Work request = For each entry below, copy the text exactly and leave out any picture.

Extracted records:
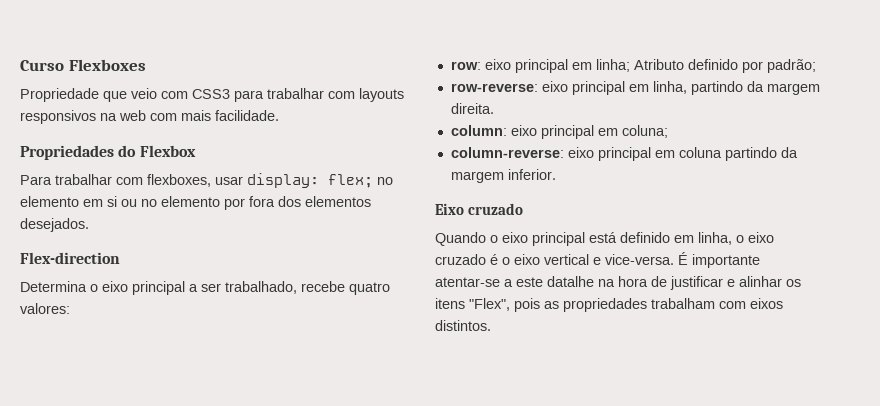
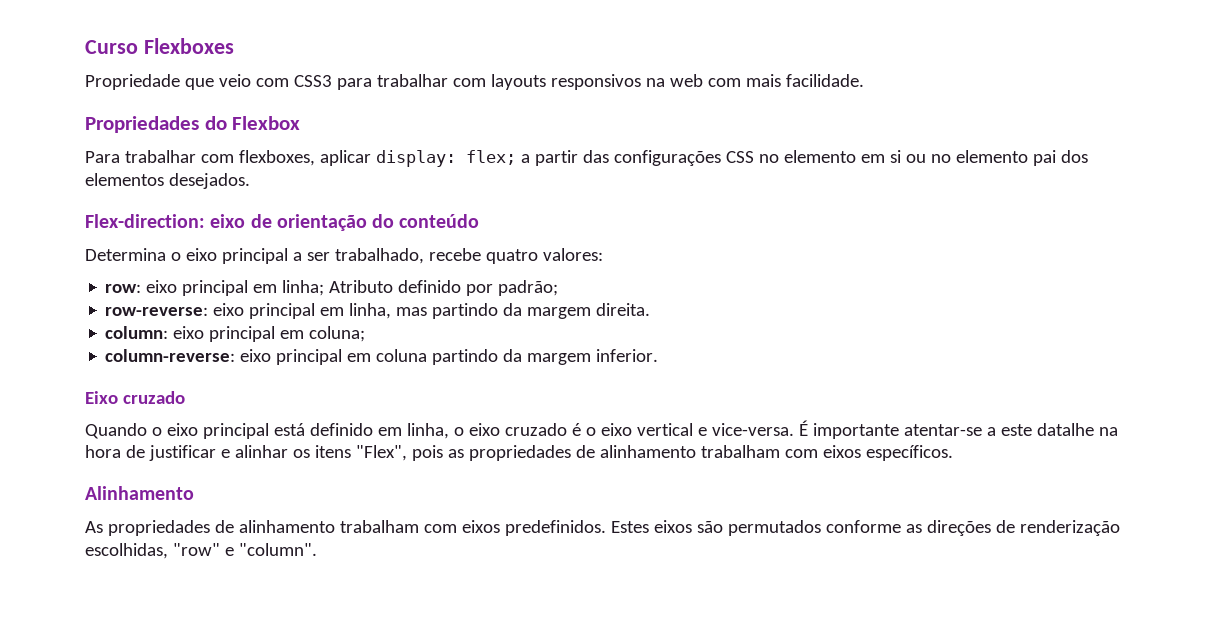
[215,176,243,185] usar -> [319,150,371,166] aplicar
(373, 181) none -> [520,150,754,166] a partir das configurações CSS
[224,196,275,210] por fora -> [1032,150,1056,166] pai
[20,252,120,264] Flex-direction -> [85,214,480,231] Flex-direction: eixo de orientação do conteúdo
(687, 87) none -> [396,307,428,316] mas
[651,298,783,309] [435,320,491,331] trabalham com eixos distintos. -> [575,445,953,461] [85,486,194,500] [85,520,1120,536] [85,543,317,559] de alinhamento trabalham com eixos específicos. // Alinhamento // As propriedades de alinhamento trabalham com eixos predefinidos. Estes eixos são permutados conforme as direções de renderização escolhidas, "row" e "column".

Result of this task =
[215,176,243,185] usar -> [319,150,371,166] aplicar
(373, 181) none -> [520,150,754,166] a partir das configurações CSS
[224,196,275,210] por fora -> [1032,150,1056,166] pai
[20,252,120,264] Flex-direction -> [85,214,480,231] Flex-direction: eixo de orientação do conteúdo
(687, 87) none -> [396,307,428,316] mas
[651,298,783,309] [435,320,491,331] trabalham com eixos distintos. -> [575,445,953,461] [85,486,194,500] [85,520,1120,536] [85,543,317,559] de alinhamento trabalham com eixos específicos. // Alinhamento // As propriedades de alinhamento trabalham com eixos predefinidos. Estes eixos são permutados conforme as direções de renderização escolhidas, "row" e "column".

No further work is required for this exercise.